Option 2: Run Locally
git clone https://huggingface.co/spaces/gbibbo/vad_demo
cd vad_demo
pip install -r requirements.txt
python app.py
🎛️ How to Use
- 🎤 Record Audio: Click microphone and record 2-4 seconds of speech
- 🔧 Select Models: Choose different models for Model A and Model B comparison
- ⚙️ Adjust Threshold: Lower = more sensitive detection (0.0-1.0)
- 🎯 Process: Click "Process Audio" to analyze
- 📊 View Results: Observe probability charts and detailed analysis
🏗️ Technical Architecture
CPU Optimization Strategies
- Lazy Loading: Models load only when needed
- Efficient Processing: Optimized audio chunk processing
- Memory Management: Smart buffer management for continuous operation
- Fallback Systems: Graceful degradation when models unavailable
Audio Processing Pipeline
Audio Input (Microphone)
↓
Preprocessing (Normalization, Resampling)
↓
Feature Extraction (Spectrograms, MFCCs)
↓
Multi-Model Inference (Parallel Processing)
↓
Visualization (Interactive Plotly Dashboard)

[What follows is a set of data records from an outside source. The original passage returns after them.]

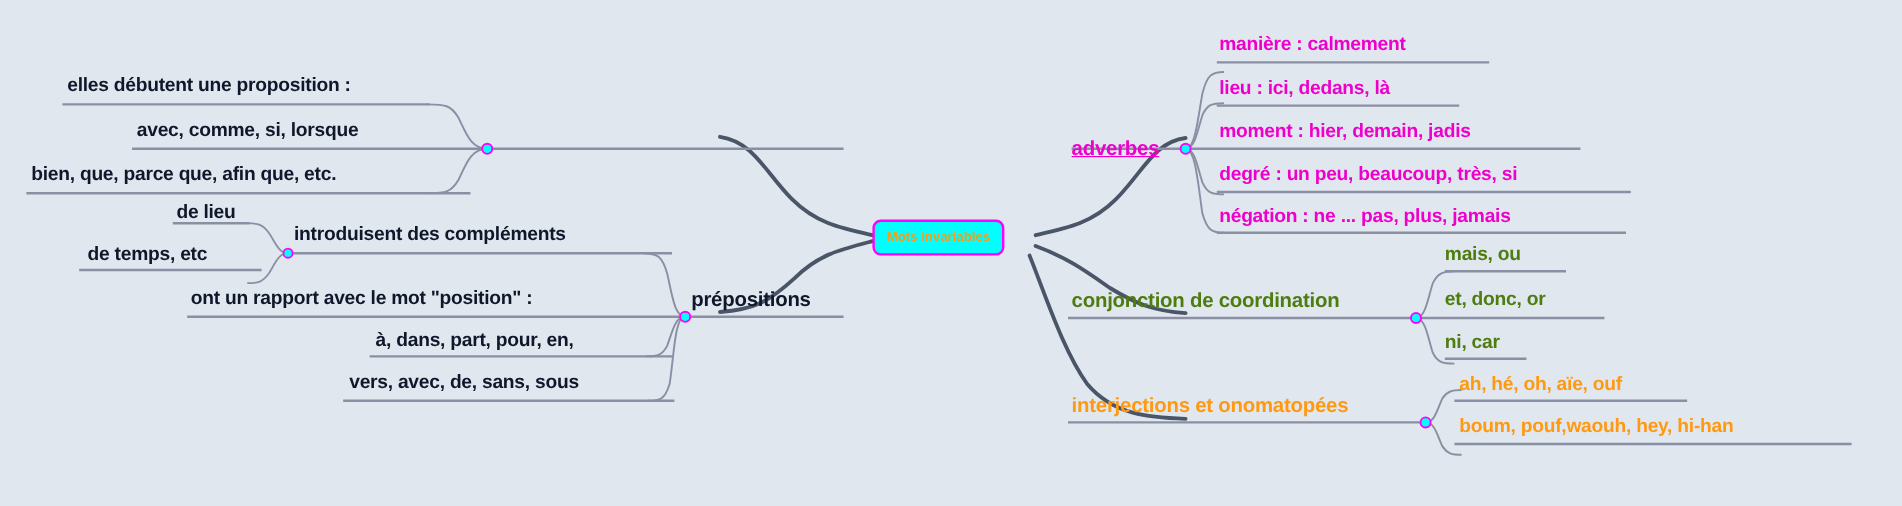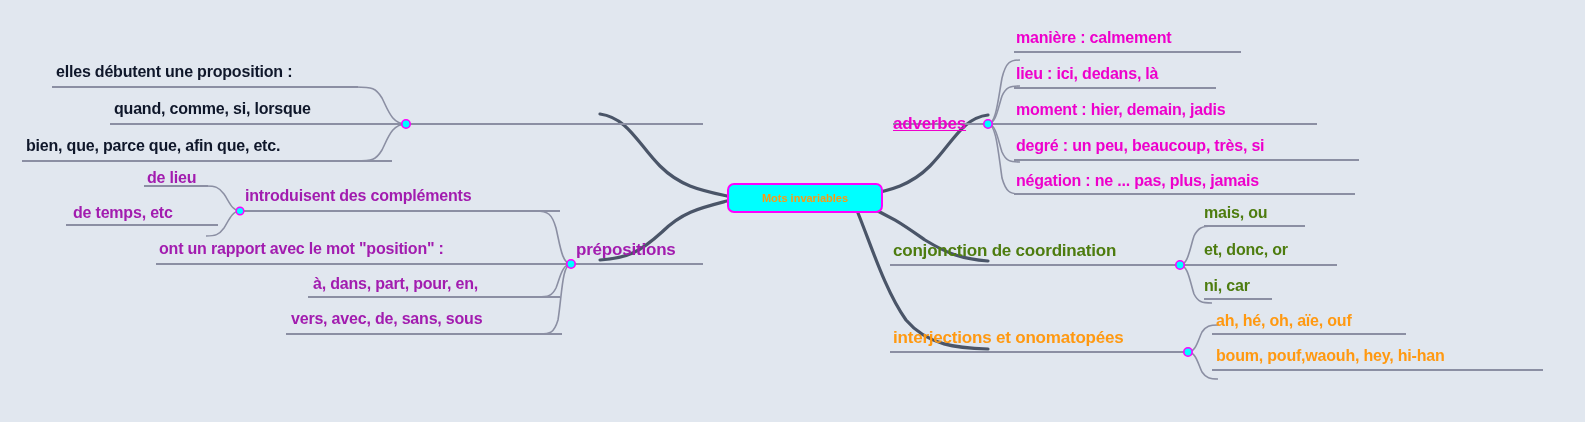--- a/index.html
+++ b/index.html
@@ -150,7 +150,7 @@
 
   <div class="node-label lvl2 c-red" style="left:56px; top:64px;">elles débutent une proposition :</div>
 
-  <div class="node-label lvl2 c-red" style="left:114px; top:101px;">quand, comme, si, lorsque</div>
+  <div class="node-label lvl2 c-red" style="left:114px; top:101px;">avec, comme, si, lorsque</div>
 
   <div class="node-label lvl2 c-red" style="left:26px; top:138px;">bien, que, parce que, afin que, etc.</div>
 

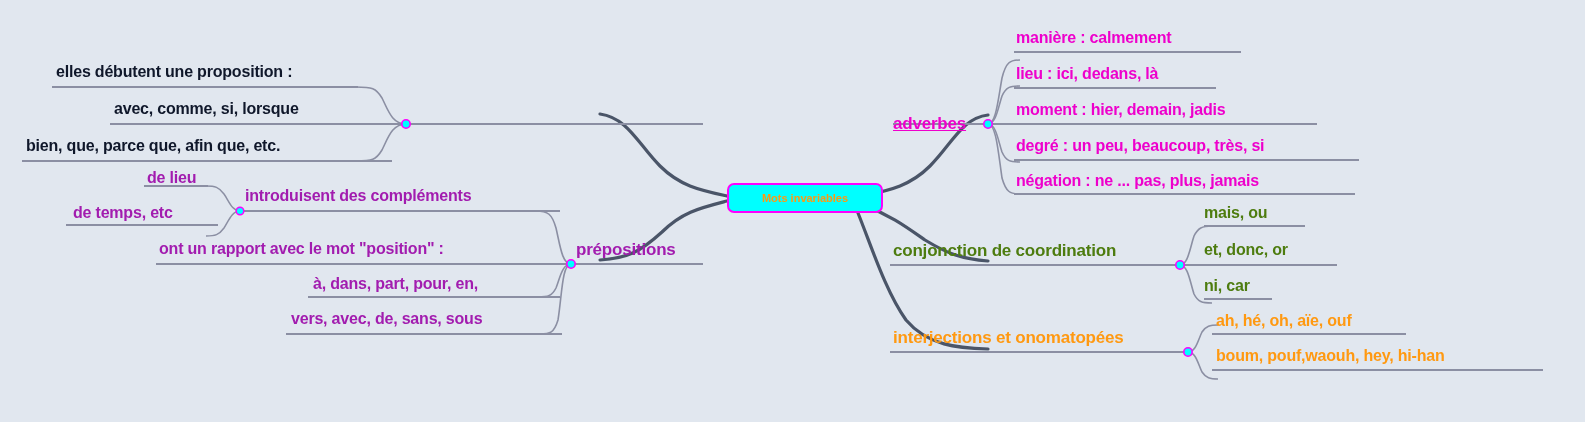--- a/index.html
+++ b/index.html
@@ -41,7 +41,7 @@
     font-size: 16px;
   }
   .c-red    { color: #0f172a; }
-  .c-blue   { color: #a21caf; }
+  .c-blue   { color: #0f172a; }
   .c-magenta{ color: #ee00cc; }
   .c-purple { color: #4d7c0f; }
   .c-orange { color: #ff9911; }

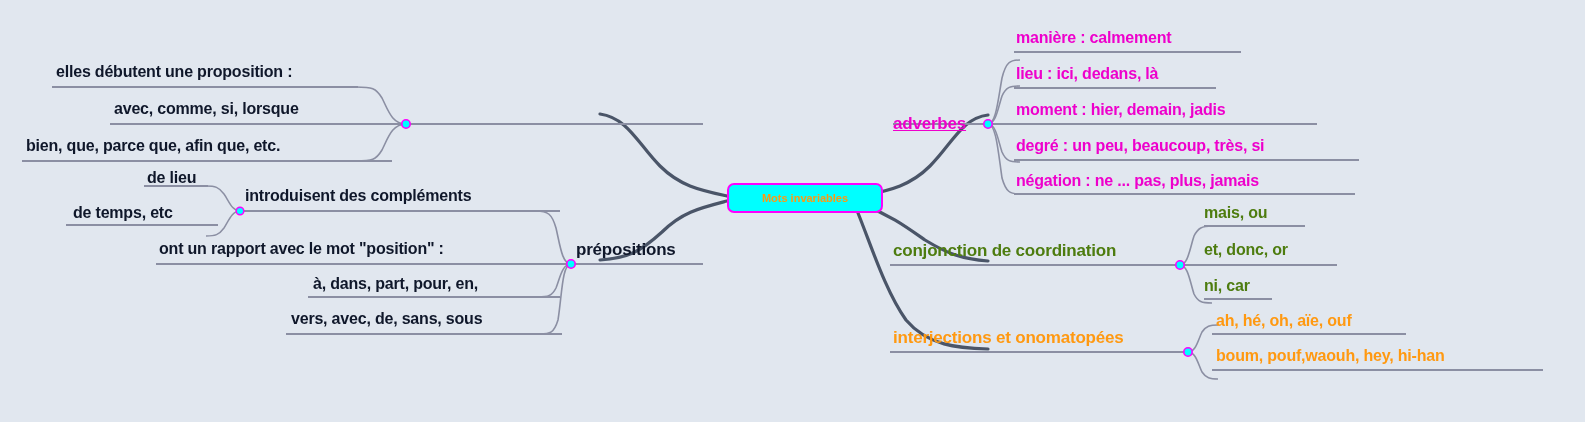--- a/index.html
+++ b/index.html
@@ -50,7 +50,7 @@
     position: absolute;
     left: 727px;
     top: 183px;
-    width: 156px;
+    width: 110px;
     height: 30px;
     box-sizing: border-box;
     background: #00ffff;

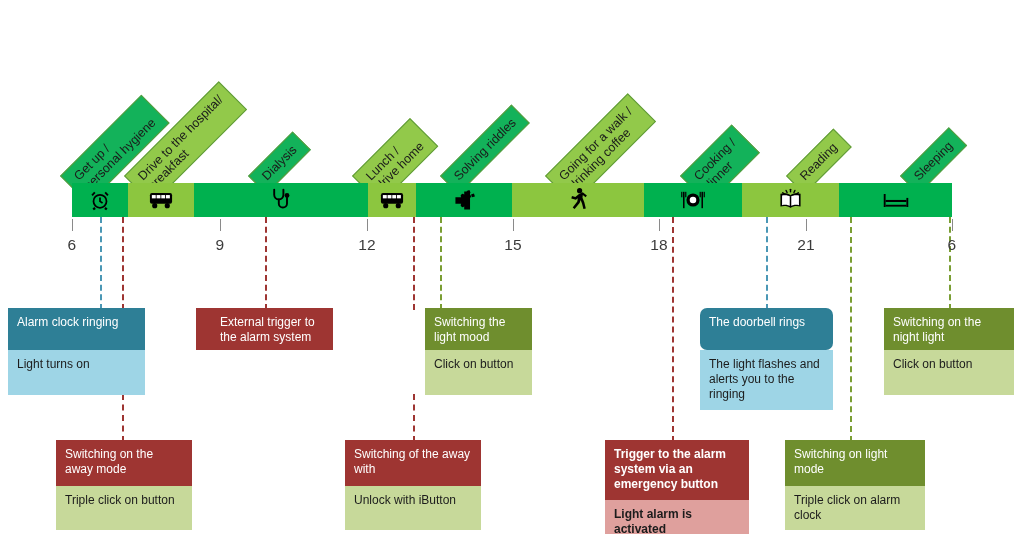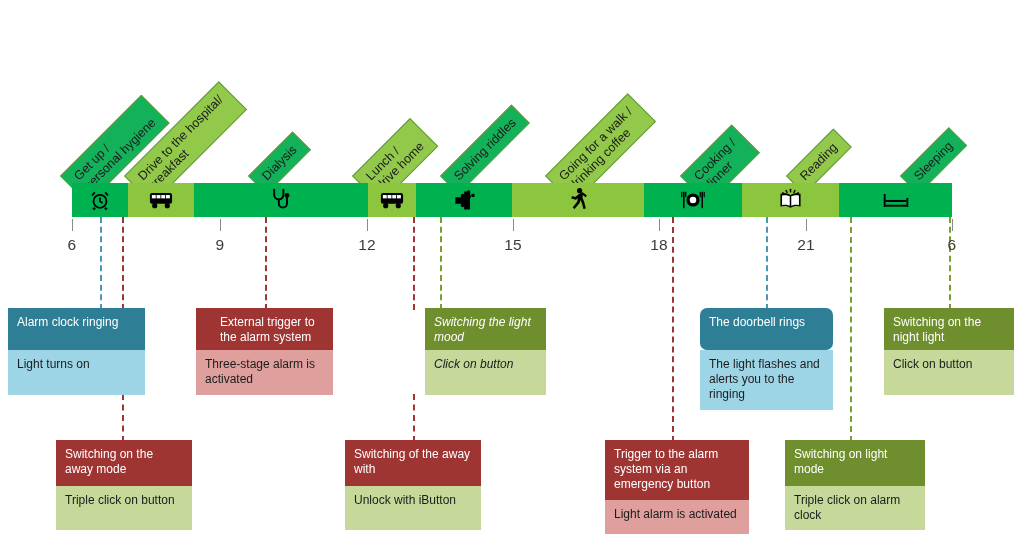--- a/index.html
+++ b/index.html
@@ -303,7 +303,7 @@
         <div class="hd" style="height: 42px; padding-left: 24px;">External trigger to the alarm system</div>
         <div class="bd" style="height: 45px;">Three-stage alarm is activated</div>
       </div>
-      <div class="card c-olive" style="left: 425px; top: 308px; width: 121px; font-style: italic;">
+      <div class="card c-olive" style="left: 425px; top: 308px; width: 107px;">
         <div class="hd" style="height: 42px;">Switching the light mood</div>
         <div class="bd" style="height: 45px;">Click on button</div>
       </div>

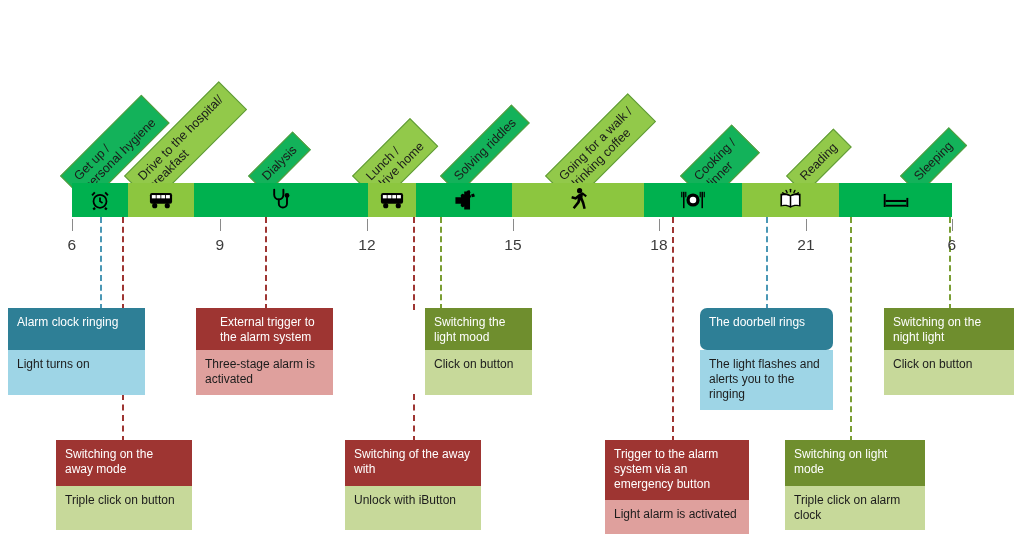--- a/index.html
+++ b/index.html
@@ -301,7 +301,6 @@
       </div>
       <div class="card c-red" style="left: 196px; top: 308px; width: 137px;">
         <div class="hd" style="height: 42px; padding-left: 24px;">External trigger to the alarm system</div>
-        <div class="bd" style="height: 45px;">Three-stage alarm is activated</div>
       </div>
       <div class="card c-olive" style="left: 425px; top: 308px; width: 107px;">
         <div class="hd" style="height: 42px;">Switching the light mood</div>

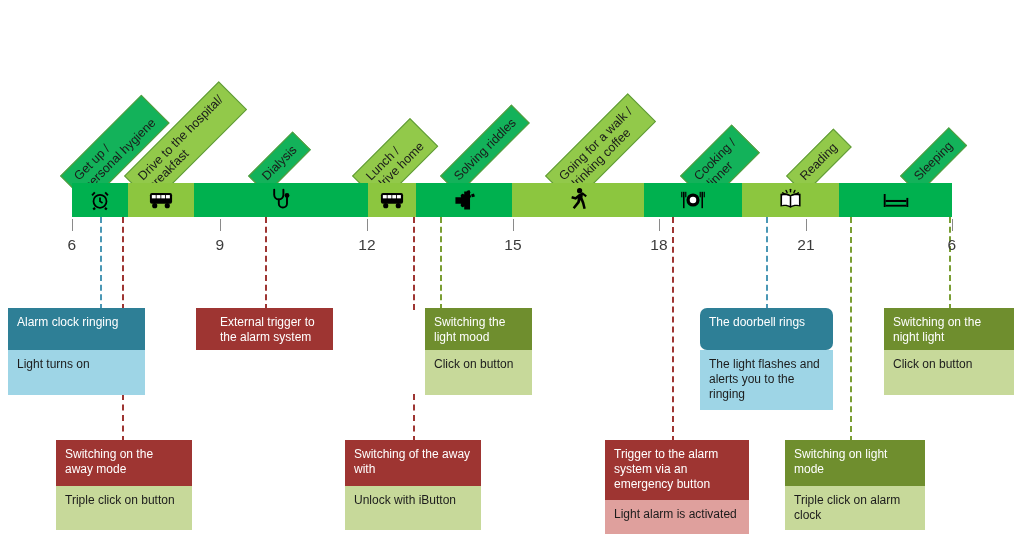--- a/index.html
+++ b/index.html
@@ -322,7 +322,7 @@
         <div class="hd" style="height: 46px;">Switching of the away with</div>
         <div class="bd" style="height: 44px;">Unlock with iButton</div>
       </div>
-      <div class="card c-red" style="left: 605px; top: 440px; width: 144px;">
+      <div class="card c-red" style="left: 605px; top: 440px; width: 144px; font-weight: bold;">
         <div class="hd" style="height: 60px;">Trigger to the alarm system via an emergency button</div>
         <div class="bd" style="height: 34px;">Light alarm is activated</div>
       </div>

Model Implementation Details
Silero-VAD (Production Ready)
- Source:
torch.hub
official Silero model - Optimization: Direct PyTorch inference
- Memory: ~50MB RAM usage
- Latency: ~30ms processing time
WebRTC-VAD (Ultra-Fast)
- Source: Google WebRTC project
- Fallback: Energy-based VAD when WebRTC unavailable
- Latency: <5ms processing time
- Memory: ~10MB RAM usage
E-PANNs (Efficient Deep Learning)
- Features: Mel-spectrogram + MFCC analysis
- Optimization: Simplified neural architecture
- Speed: 2-3x faster than full PANNs
- Memory: ~150MB RAM usage
📈 Performance Benchmarks
Evaluated on CHiME-Home dataset (adapted for CPU):
Model | F1-Score | RTF (CPU) | Memory | Use Case |
---|---|---|---|---|
Silero-VAD | 0.806 | 0.065 | 50MB | Lightweight |
WebRTC-VAD | 0.708 | 0.003 | 10MB | Ultra-fast |
E-PANNs | 0.847 | 0.180 | 150MB | Balanced |
RTF: Real-Time Factor (lower is better, <1.0 = real-time capable)
🔬 Research Applications
Privacy-Preserving Audio Processing
- Domestic Recordings: Remove personal conversations
- Smart Speakers: Privacy-aware voice assistants
- Audio Datasets: GDPR-compliant data collection
- Surveillance Systems: Selective audio monitoring
Speech Technology Research
- Model Comparison: Benchmark different VAD approaches
- Real-time Systems: Low-latency speech detection
- Edge Computing: CPU-efficient processing
- Hybrid Systems: Combine multiple detection methods
📊 Technical Specifications
System Requirements
- CPU: 2+ cores (4+ recommended)
- RAM: 1GB minimum (2GB recommended)
- Python: 3.8+ (3.10+ recommended)
- Browser: Chrome/Firefox with microphone support
Hugging Face Spaces Optimization
- Memory Limit: Designed for 16GB Spaces limit
- CPU Cores: Optimized for 8-core allocation
- Storage: <500MB model storage requirement
- Networking: Minimal external dependencies
Audio Specifications
- Input Format: 16-bit PCM, mono/stereo
- Sample Rates: 8kHz, 16kHz, 32kHz, 48kHz (auto-conversion)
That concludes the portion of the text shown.